REVIEW: D4VE #1

Ryan Ferrier is a writer who first made a name for himself with his self-published series Tiger Lawyer, and who first entered my radar with gritty ’70s-style exploitation revenge thriller The Brothers James.  And now he’s back with a new series from the increasingly prestigious MonkeyBrain Comics, D4VE, paired up with artist Valentin Ramon.  The first two issues of The Brothers James impressed me, but if those were an example of an emerging creative voice still refining itself, then D4VE #1 stands as Ferrier’s most polished work yet.

There isn’t much forward plot motion in this first issue.  There is a little, but it’s ominous strains going on in the background for the most part, seeds waiting to flower down the line.  But what we do get is backstory, world-building, and character, character, character.  The dominant force in this first issue is our title character, D4VE.  Ferrier gives us a fully-realised character, incredibly relatable, who ironically enough feels like one of the most recognisably human comic protagonists of the past year, given that he’s a robot.  Once, he was a world-saving hero, but now he’s an office drone, beaten down by a bullying boss, a nagging wife and a son he can’t relate to.  It all feels like a bit of a parable for how a creative personality can be worn down by the mundane realities of life, which strikes a chord for a starving writer such as myself!

In a wider sense, Ferrier seems to have a few interesting things to say about the human condition, using non-humans to illustrate his point.  This robot master race that conquers Earth, then the cosmos, ultimately chooses to settle into mediocrity and the mundane, blind consumerism, because they feel it is expected of them, because it’s what humans would do.  There’s this real poignancy in the imagery of the robots – formerly warriors, or explorers – shuffling down the unemployment line looking to be assigned a cushy office gig, or sitting across the breakfast table with a bride they have nothing in common with, doing all this stuff that crushes them just because it’s what is done.  It feels like a really bleak Charlie Brooker style commentary on empty consumerism and our ultimately unfulfilling lives.

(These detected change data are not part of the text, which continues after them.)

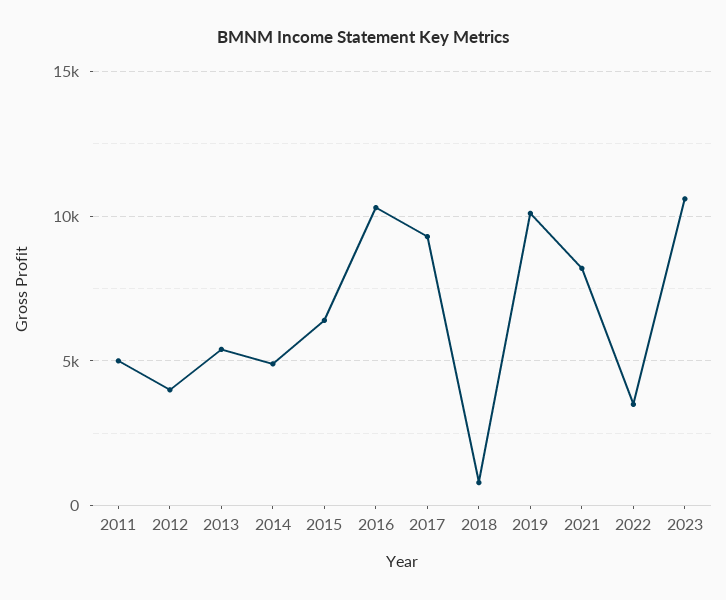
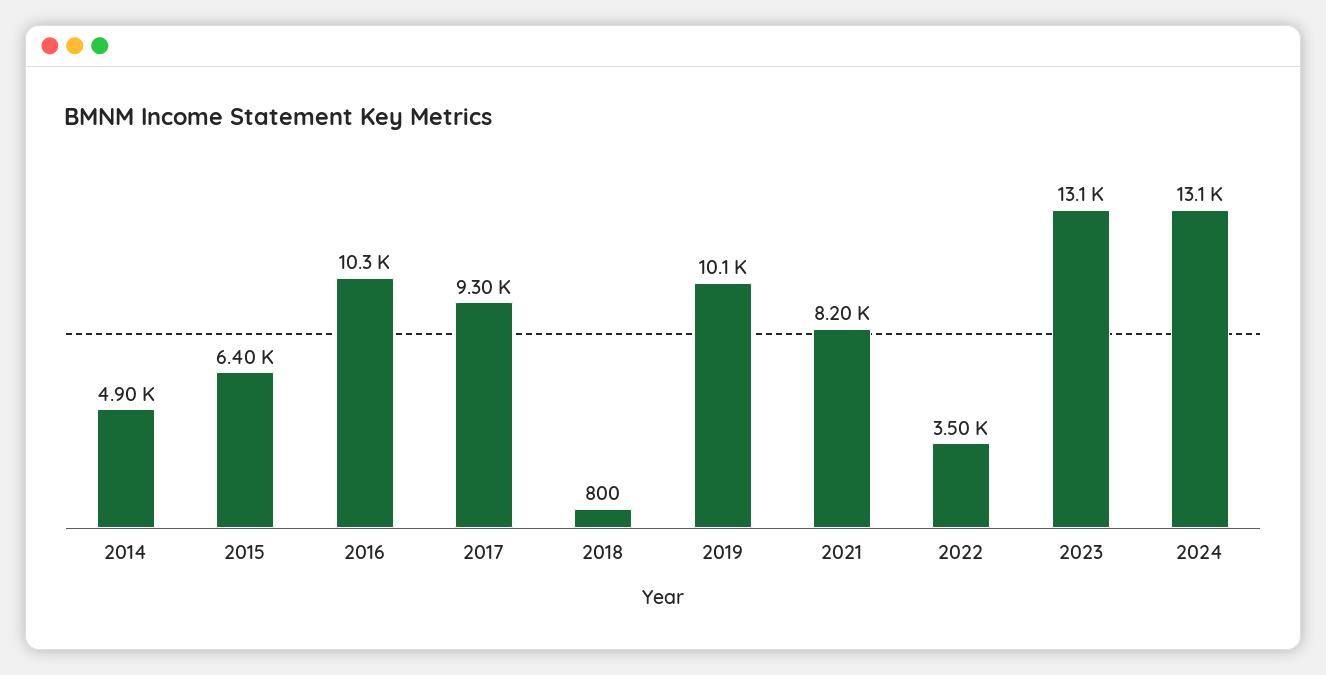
2011: 5000 -> none
2012: 4000 -> none
2013: 5500 -> none
2023: 10500 -> 13100
2024: none -> 13100

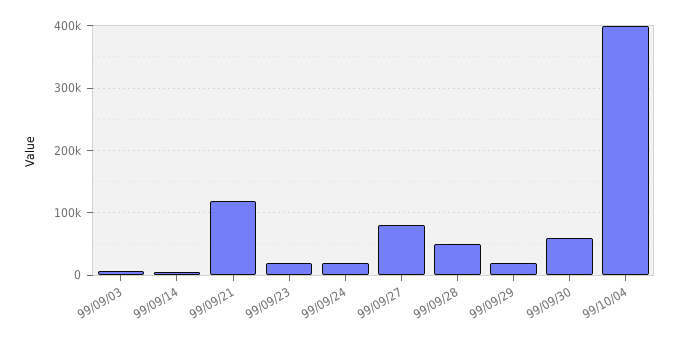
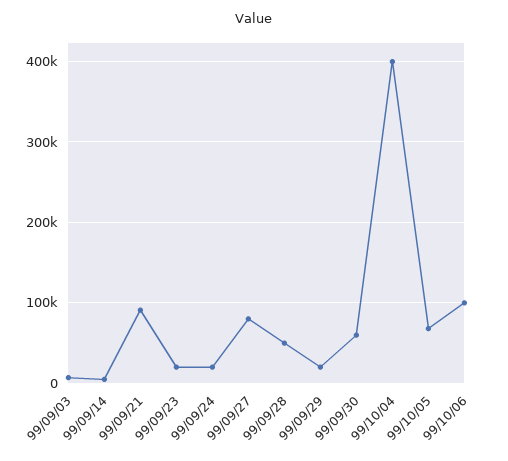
99/09/21: 120000 -> 90000
99/10/05: none -> 70000
99/10/06: none -> 100000

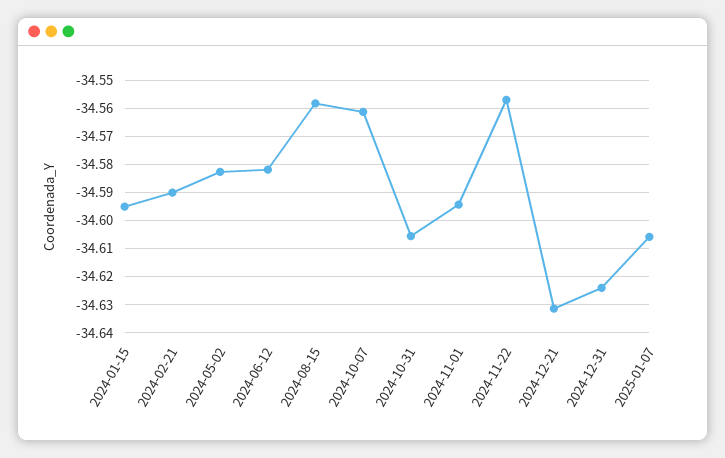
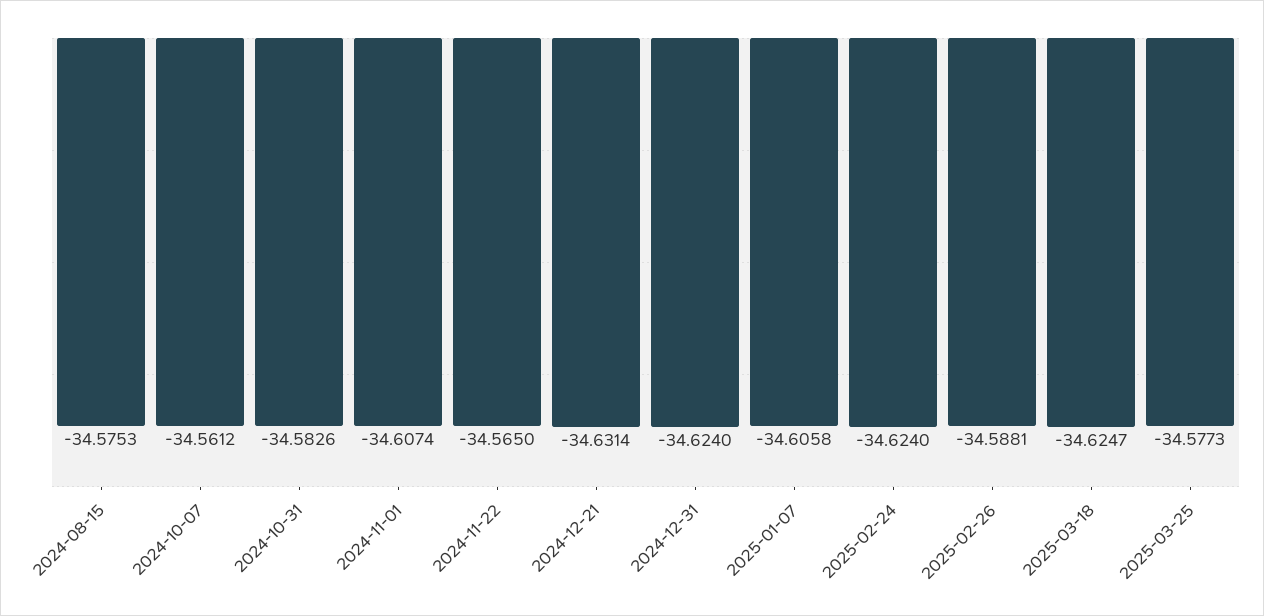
2024-01-15: -34.595 -> none
2024-02-21: -34.59 -> none
2024-05-02: -34.5825 -> none
2024-06-12: -34.5825 -> none
2024-08-15: -34.5575 -> -34.5753
2024-10-31: -34.605 -> -34.5826
2024-11-01: -34.595 -> -34.6074
2024-11-22: -34.5575 -> -34.565
2025-02-24: none -> -34.624
2025-02-26: none -> -34.5881
2025-03-18: none -> -34.6247
2025-03-25: none -> -34.5773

Of course, a big part of D4VE’s personality is conveyed through his “acting”, or how he’s brought to life by artist Valentin Ramon.  And Ramon does a fantastic job.  D4VE has no face, and yet Ramon is able to project onto that blank canvas joy, sadness, confusion, boredom, frustration, despair.  Just in general, it’s one of the coolest character designs of the year: the bashed, scuffed metallic exterior of a robot clothed in rumpled, not-quite-fitting human work clothes.  Across the board, Ramon excels in doing things with his almost entirely robotic ensemble cast to make them come across as expressive and engaging – the expression of one open-mouthed patron at a robot strip club in particular is a hoot!

As far as the world-building goes, once again, Ramon delivers the goods.  The whole aesthetic of this opening issue feels reminiscent of Terry Gilliam’s Brazil: that’s the touchstone that kept on popping up in my head.  Just the idea of this overblown metropolis juggernaught filled with whirring cocks and gears and endless work quotas – cast in stark contrast to the rich dream life of its downtrodden protagonist – put me in mind of that movie classic, and it’s always a good thing to be compared to!  Together, Ramon and Ferrier have created a nuanced, compelling world, with an intriguing history and a highly likeable character at the centre of it all.  Everything is well positioned to have us well invested as the plot gears click into place in issues to come.

Ferrier deserves major kudos for D4Ve #1.  From Tiger Lawyer to The Brothers James to this, he’s always upping his game, and he seems to be on a career trajectory that should comfortably take him to fronting his own Image book within a couple of years, should he choose to go that route.  But perhaps the real discovery of this first issue is Valentin Ramos, whose slick visuals are laced with character and emotion.  Both creators are on my “to watch” list, as is this series.  Another win for MonkeyBrain!